Entre hacerse el tonto e intentar hacer tontos a los demás, siempre es más asumible la primera opción, más que nada porque es un gesto a título individual que a nada compromete a quien asiste a la autoinculpación de imbecilidad. Ante nosotros queda un idiota, al que le deseamos lo mejor y que en todo caso Dios le ampare.
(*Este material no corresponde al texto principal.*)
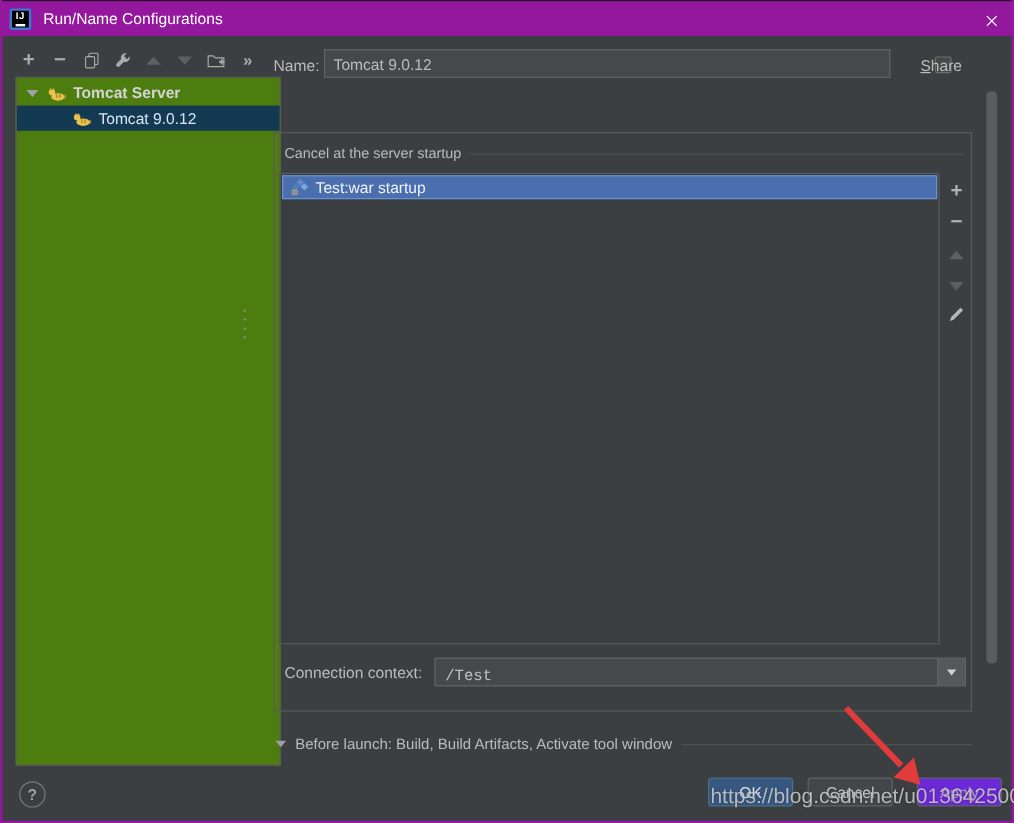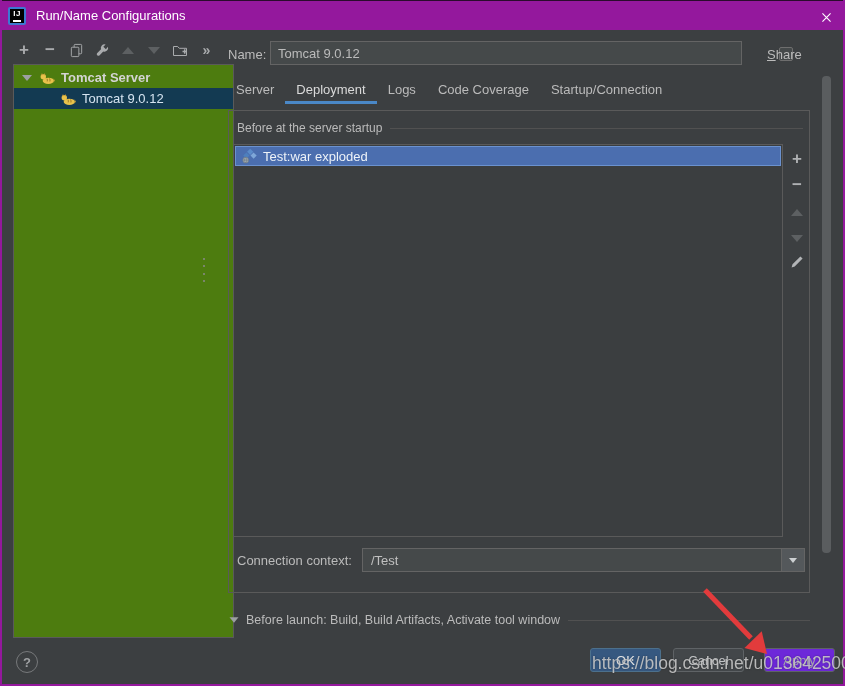--- a/index.html
+++ b/index.html
@@ -62,21 +62,21 @@
   .group-header .line, .before-launch .line { flex:1; height:1px; background:#515151; margin-left:8px; }
 
   .deploy-list { position:absolute; left:233px; top:144px; width:550px; height:393px; border:1px solid #5a5a5a; background:#3b3e40; }
   .deploy-row { position:absolute; left:1px; top:1px; width:546px; height:20px; background:#4b6eaf; border:1px solid #6b92cf; display:flex; align-items:center; color:#edf2f8; font-size:13px; }
   .deploy-row .a-icon { width:16px; height:16px; margin-left:5px; }
   .deploy-row .d-label { margin-left:6px; }
 
   .side-btn { position:absolute; left:789px; width:16px; height:16px; display:flex; align-items:center; justify-content:center; color:#afb1b3; font-size:17px; font-weight:bold; }
 
   .ctx-label { position:absolute; left:237px; top:553px; font-size:13px; }
-  .combo { position:absolute; left:362px; top:548px; width:443px; height:24px; background:#45494a; border:1px solid #646464; font-size:13px; color:#c0c0c0; display:flex; align-items:center; padding-left:8px; }
+  .combo { position:absolute; left:362px; top:548px; width:443px; height:24px; background:#45494a; border:1px solid #646464; font-size:13px; color:#c0c0c0; display:flex; align-items:flex-end; padding-left:8px;font-family:Liberation Mono, monospace; }
   .combo-btn { position:absolute; right:0; top:0; width:23px; height:22px; background:#54585b; border-left:1px solid #646464; display:flex; align-items:center; justify-content:center; }
   .combo-btn .tri-down { border-top-color:#cdd0d2; border-left-width:4px; border-right-width:4px; border-top-width:5px; }
 
   
   .before-launch { position:absolute; left:229px; top:613px; width:581px; display:flex; align-items:center; font-size:12.5px; color:#bbbbbb; }
   .before-launch .tri-down { margin-right:7px; transform:scale(0.9); }
 
   
   .help-btn { position:absolute; left:16px; top:651px; width:22px; height:22px; border:1.5px solid #77797b; border-radius:50%; color:#9fa1a3; font-size:13px; font-weight:bold; display:flex; align-items:center; justify-content:center; }
   .btn { position:absolute; top:648px; width:71px; height:24px; border-radius:3px; font-size:13px; font-family:inherit; display:flex; align-items:center; justify-content:center; cursor:pointer; }
@@ -172,47 +172,40 @@
       <i></i>
       <i></i>
       <i></i>
     </div>
 
   <span class="name-label">Name:</span>
   <input class="name-input" value="Tomcat 9.0.12" style="">
   <span class="share-box"></span>
   <span class="share-label"><span class="u">S</span><span>hare</span></span>
 
-  <div class="tabs">
-    <span class="tab">Server</span>
-    <span class="tab active">Deployment</span>
-    <span class="tab">Logs</span>
-    <span class="tab">Code Coverage</span>
-    <span class="tab">Startup/Connection</span>
-  </div>
 
   <div class="content-panel"></div>
 
   <div class="group-header">
-    <span>Before at the server startup</span>
+    <span>Cancel at the server startup</span>
     <span class="line"></span>
   </div>
 
   <div class="deploy-list">
     <div class="deploy-row">
       <span class="a-icon">
         <svg width="16" height="16" viewBox="0 0 16 16">
             <rect x="7" y="1.6" width="4.4" height="4.4" transform="rotate(45 9.2 3.8)" fill="#5b8cc9"></rect>
             <rect x="3.2" y="5.4" width="4.4" height="4.4" transform="rotate(45 5.4 7.6)" fill="#4e7fbd"></rect>
             <rect x="10.4" y="5.4" width="4.4" height="4.4" transform="rotate(45 12.6 7.6)" fill="#7ea7d8"></rect>
             <circle cx="4.7" cy="12.1" r="2.9" fill="#a8b2ba" stroke="#6d7a84" stroke-width=".7"></circle>
             <path d="M1.8 12.1h5.8M4.7 9.2c1.5 1.9 1.5 3.9 0 5.8c-1.5-1.9-1.5-3.9 0-5.8z" stroke="#6d7a84" fill="none" stroke-width=".7"></path>
           </svg>
       </span>
-      <span class="d-label">Test:war exploded</span>
+      <span class="d-label">Test:war startup</span>
     </div>
   </div>
 
   <div class="side-btn" style="top:151px;">+</div>
   <div class="side-btn" style="top:177px;">−</div>
   <div class="side-btn" style="top:204px;">
       <span class="tri-up-dis"></span>
     </div>
   <div class="side-btn" style="top:230px;">
       <span class="tri-down-dis"></span>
Por ejemplo, un maestro sin formación jurídica al que unos desaprensivos le obligan a desempeñar un cargo de vigilancia económica para el que, pobretico mío, no está preparado. Es normal que le vuelen los millones delante de las narices llenas de mocos. Es tonto. Qué le vamos a hacer. Sin embargo, cuando alguien intenta ponerse de perfil ante su responsabilidad y, no contento con hacerse el tonto, llama tontos a todos los demás, la cosa cambia. Ayer por la tarde, el ex presidente de la Junta de Andalucía, José Antonio Griñán, no sólo pretendió pasar por tonto, sino que insultó la inteligencia de todos los españoles asegurando que bajo su gobierno hubo un gran fraude, sí, pero que no hubo un plan predeterminado para ello. Es decir, que los millones desaparecían en la Junta así como sin querer, por casualidad, sin que nadie maniobrase o actuase para que ello sucediera. Y a lo mejor ustedes, que no son como esos votantes socialistas de anteojera y eslogan que todo lo tragan, piensa que lo de este señor es un insólito arrebato de desvergüenza impropio de quien tantos valores cívicos y democráticos se arroga. Demos por buena la falta de pudor del ex presidente, pero lo que no es en ningún caso, es una reacción personal e intransferible: es la tónica en cuantos cargos del PSOE se sientan en el banquillo para hablar de dinero robado: chulería y desplante. ¿Recuerdan al perla que justificó el robo de dinero en la Junta para cocaína y zorrones? “Señoría, es que yo tengo un carácter jovial”, dijo. Andalucía, imparable. Y ahora, gracias a Griñán, descubrimos que el concepto “querida, esto no es lo que parece”, también resulta patético fuera de las alcobas.